If you are worried about high availability, chances are you too are building a networking layer on top of a database, so what do you need two networking layers for?
Do people build their own networking layers above SQLite (besides for fun)? If you’re doing that, then you need to build some kind of replication story. At that point it makes sense to just use PG or MySQL
Unquestionably. Web apps and the like which are little more than networking frontends to a database are probably the most common type of software written these days.
Ah, we’re talking about different things. I took “network layer” to mean something like the ability to connect directly to the database over the network, not through some shim application.
Meaning something like rqlite[1]? The age of fat desktop clients all connecting back to the central SQL server is long behind us, so yeah there is probably little reason beyond fun for something like that these days, but where there is fun!
Most apps nowadays are HTTP APIs on top of a database, which means we have one networking layer – the HTTP API – on top of another networking layer – the database protocol. The idea behind using SQLite is to just skip the latter, which is simplifying the stack significantly and reducing the database latency, which is making things like 1+n not a problem anymore.
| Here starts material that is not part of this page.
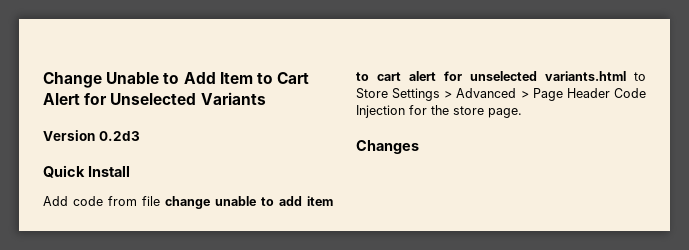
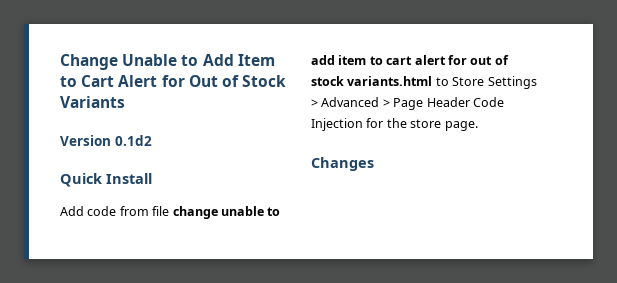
[110,93,197,105] Unselected -> [188,75,287,87] Out of Stock
[98,131,140,141] 0.2d3 -> [115,135,152,146] 0.1d2
[470,71,537,81] unselected -> [470,55,509,65] [311,76,344,86] out of stock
With a tool like LiteFS, it is now possible to get replication done by a sidecar process: https://fly.io/docs/litefs/
It's because people are using super slow languages which incur lots of overhead in running the queries and formatting the results into human readable form. As such they need many more machines to run these webapp machines than they do to run the database itself.
Agreed, although we are having this discussion now exactly because those same problems are starting to get solved for SQLite in an open and polished way, so it is no longer a case of needing that second networking layer to integrate with such solutions.
You're writing this as if LiteFS and Postgres were basically the same thing, and the selection criteria just boils down to the Postgres pedigree and maybe all the Postgres-specific SQL features. But that's not the case at all. The difference between replicated SQLite and Postgres is that SQLite is in-core: it doesn't have to round-trip on the network to fetch data; it can burn through a large set of N+1 queries faster than Postgres can handle a single select. The difference is that SQLite is much faster.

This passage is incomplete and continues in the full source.